== Task prompt ==
Pull each line holding "CASTELLI" out of the entries below.

***** Material for this task

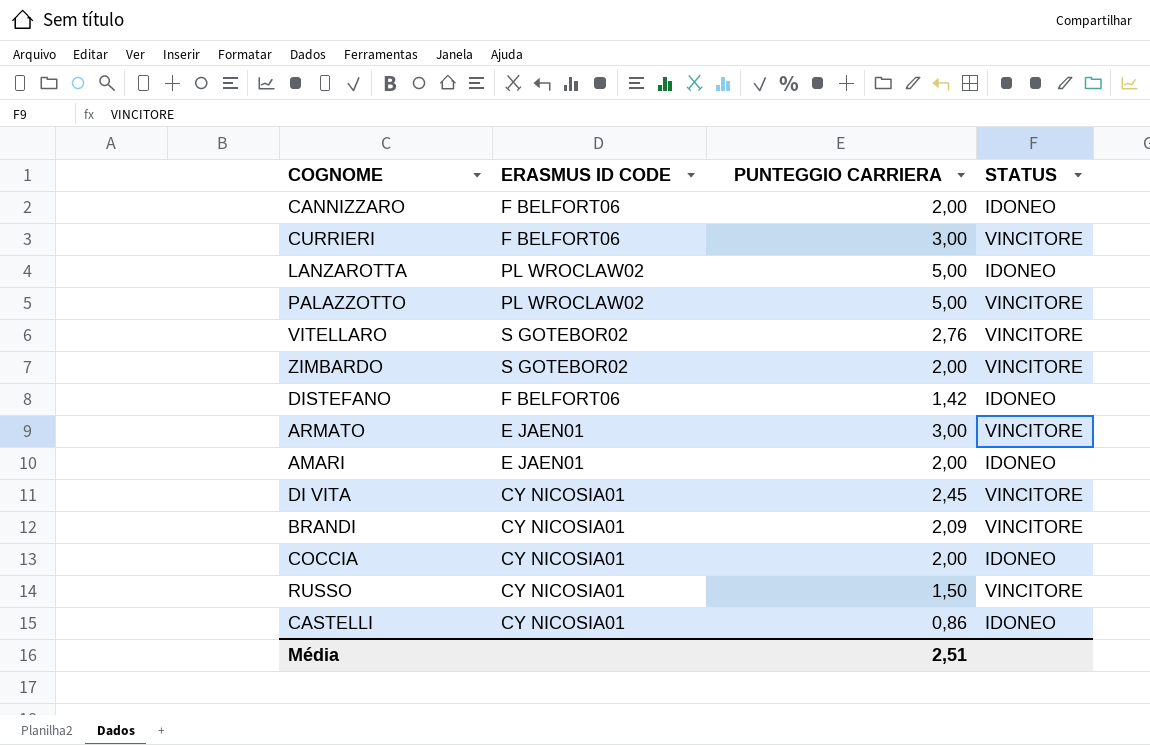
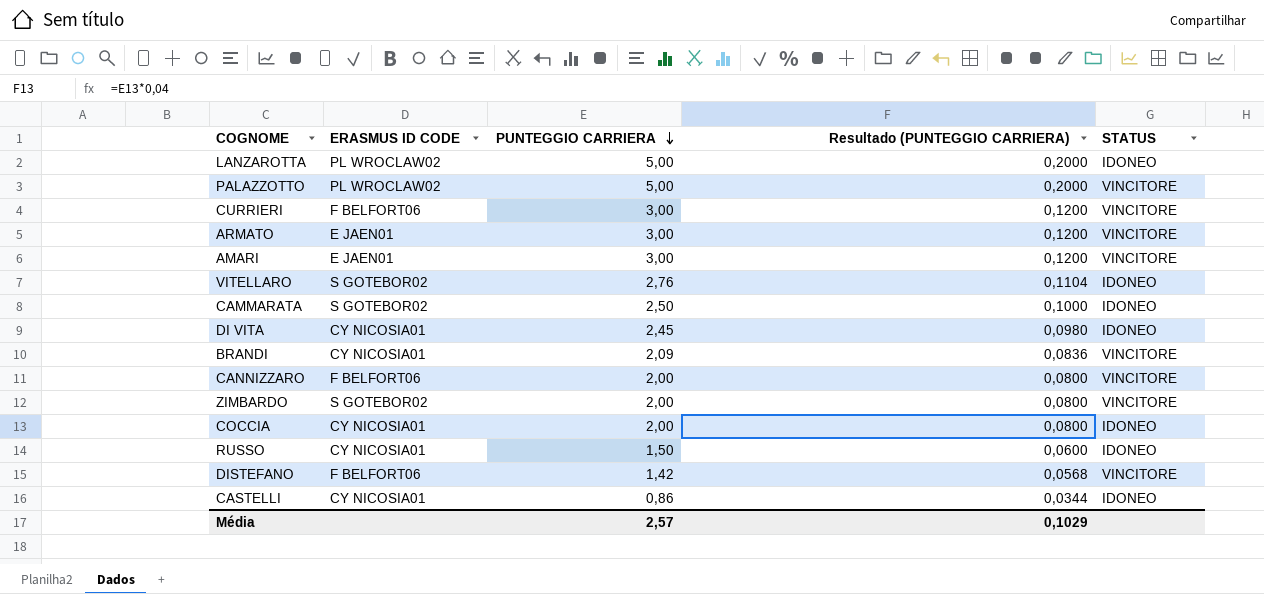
row order: none -> PUNTEGGIO CARRIERA descending
column Resultado (PUNTEGGIO CARRIERA) | formula: none -> [PUNTEGGIO CARRIERA] * 0,04
AMARI | PUNTEGGIO CARRIERA: 2,00 -> 3,00
AMARI | STATUS: IDONEO -> VINCITORE
VITELLARO | STATUS: VINCITORE -> IDONEO
row CAMMARATA: none -> S GOTEBOR02 | 2,50 | 0,1000 | IDONEO
DI VITA | STATUS: VINCITORE -> IDONEO
CANNIZZARO | STATUS: IDONEO -> VINCITORE
RUSSO | STATUS: VINCITORE -> IDONEO
DISTEFANO | STATUS: IDONEO -> VINCITORE
Média | PUNTEGGIO CARRIERA: 2,51 -> 2,57

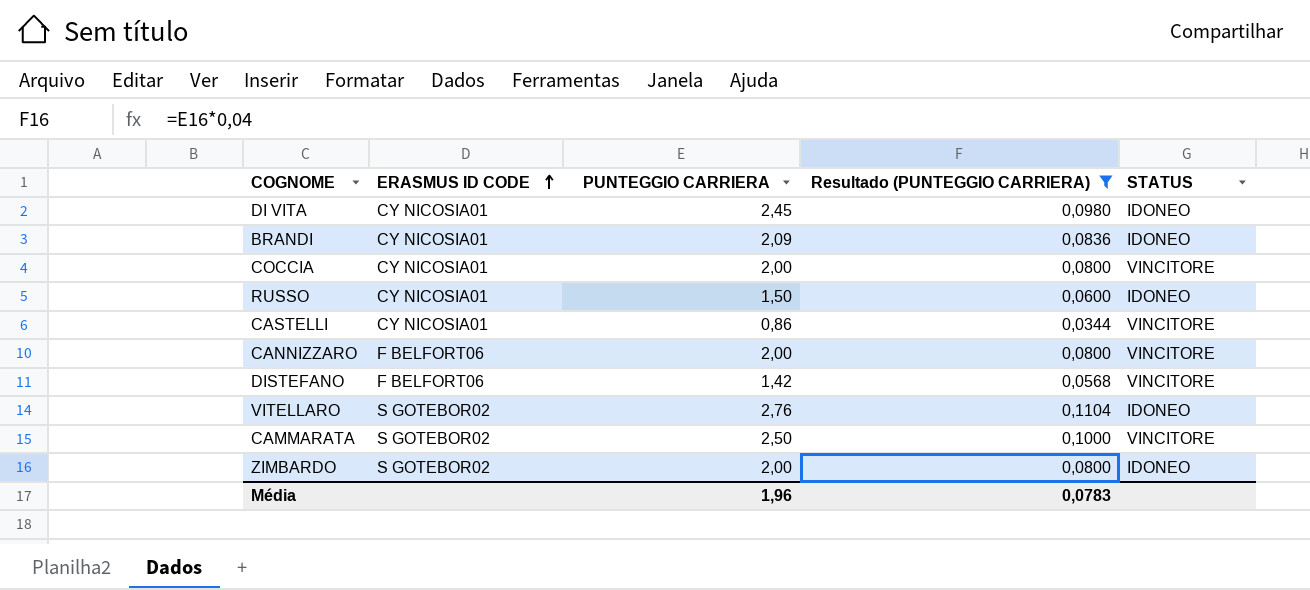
filter: none -> Resultado (PUNTEGGIO CARRIERA) <= 0,1104
row order: PUNTEGGIO CARRIERA descending -> ERASMUS ID CODE ascending
BRANDI | STATUS: VINCITORE -> IDONEO
COCCIA | STATUS: IDONEO -> VINCITORE
CASTELLI | STATUS: IDONEO -> VINCITORE
CAMMARATA | STATUS: IDONEO -> VINCITORE
ZIMBARDO | STATUS: VINCITORE -> IDONEO
Média | PUNTEGGIO CARRIERA: 2,57 -> 1,96
Média | Resultado (PUNTEGGIO CARRIERA): 0,1029 -> 0,0783

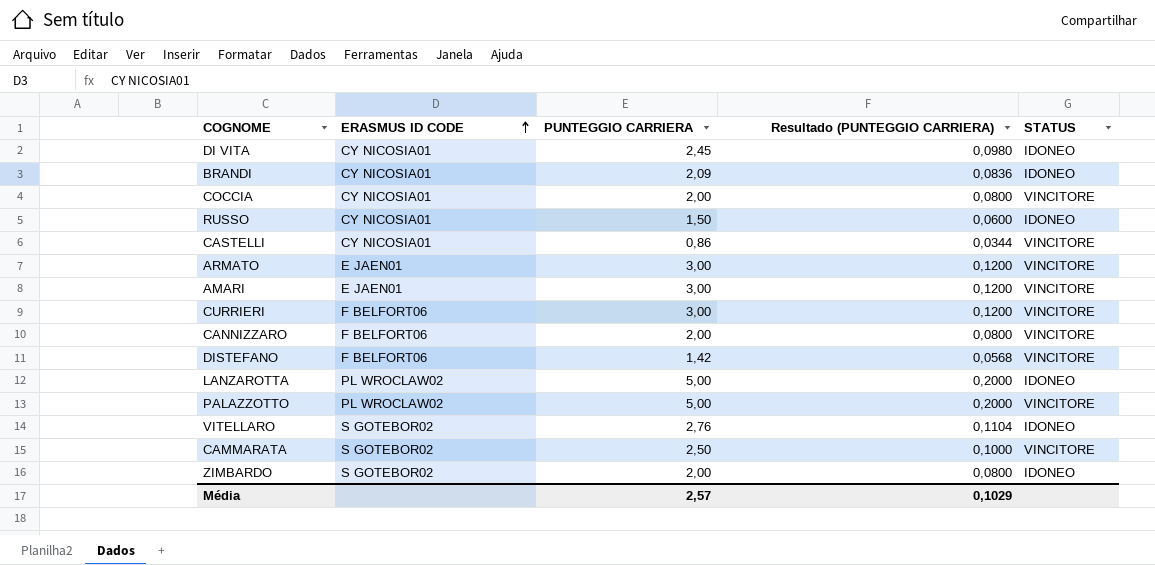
filter: Resultado (PUNTEGGIO CARRIERA) <= 0,1104 -> none
Média | PUNTEGGIO CARRIERA: 1,96 -> 2,57
Média | Resultado (PUNTEGGIO CARRIERA): 0,0783 -> 0,1029

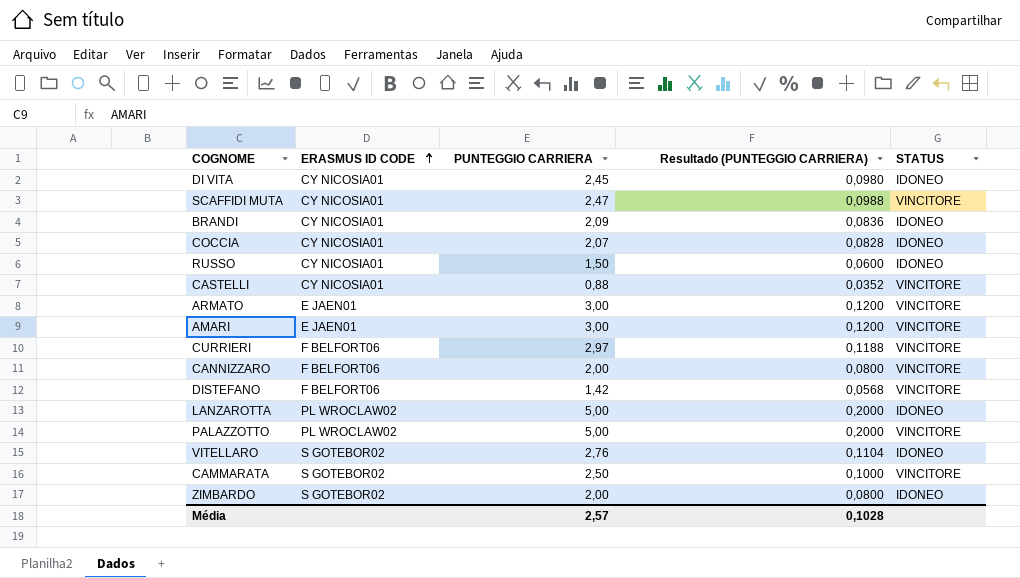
row SCAFFIDI MUTA: none -> CY NICOSIA01 | 2,47 | 0,0988 | VINCITORE
COCCIA | PUNTEGGIO CARRIERA: 2,00 -> 2,07
COCCIA | Resultado (PUNTEGGIO CARRIERA): 0,0800 -> 0,0828
COCCIA | STATUS: VINCITORE -> IDONEO
CASTELLI | PUNTEGGIO CARRIERA: 0,86 -> 0,88
CASTELLI | Resultado (PUNTEGGIO CARRIERA): 0,0344 -> 0,0352
CURRIERI | PUNTEGGIO CARRIERA: 3,00 -> 2,97
CURRIERI | Resultado (PUNTEGGIO CARRIERA): 0,1200 -> 0,1188
Média | Resultado (PUNTEGGIO CARRIERA): 0,1029 -> 0,1028

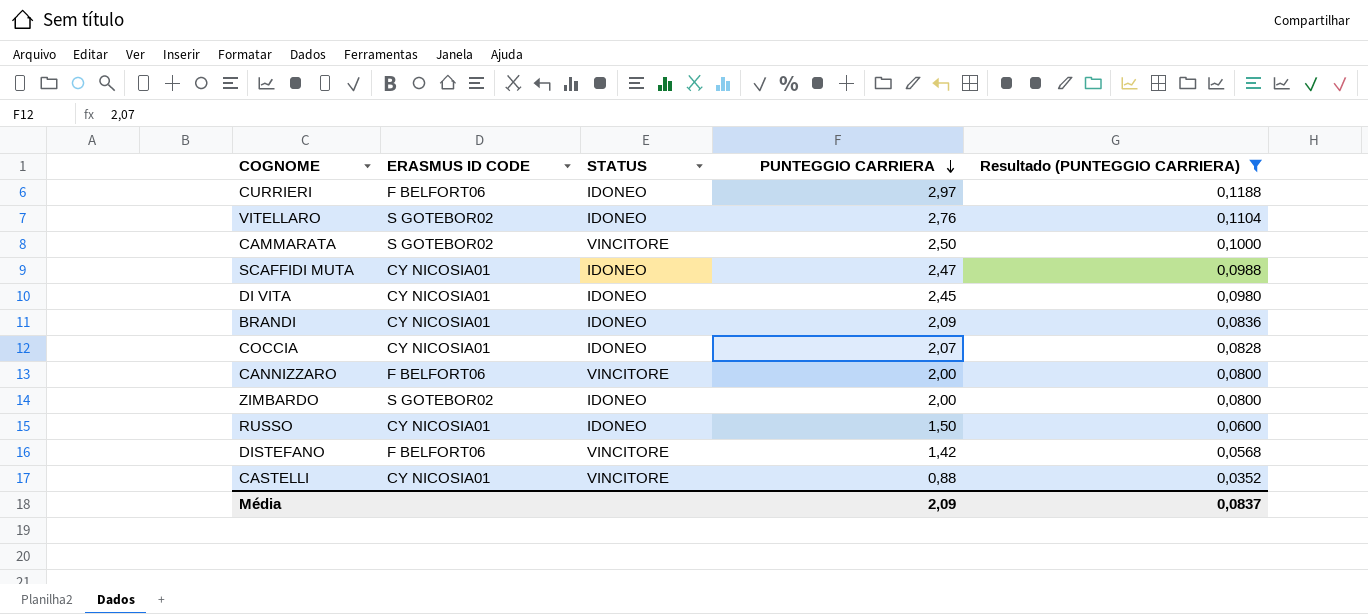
filter: none -> Resultado (PUNTEGGIO CARRIERA) <= 0,1188
row order: ERASMUS ID CODE ascending -> PUNTEGGIO CARRIERA descending
column STATUS | position: 5 -> 3
CURRIERI | STATUS: VINCITORE -> IDONEO
SCAFFIDI MUTA | STATUS: VINCITORE -> IDONEO
Média | PUNTEGGIO CARRIERA: 2,57 -> 2,09
Média | Resultado (PUNTEGGIO CARRIERA): 0,1028 -> 0,0837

**********

== Exercise answer ==
CASTELLI | STATUS: IDONEO -> VINCITORE
CASTELLI | PUNTEGGIO CARRIERA: 0,86 -> 0,88
CASTELLI | Resultado (PUNTEGGIO CARRIERA): 0,0344 -> 0,0352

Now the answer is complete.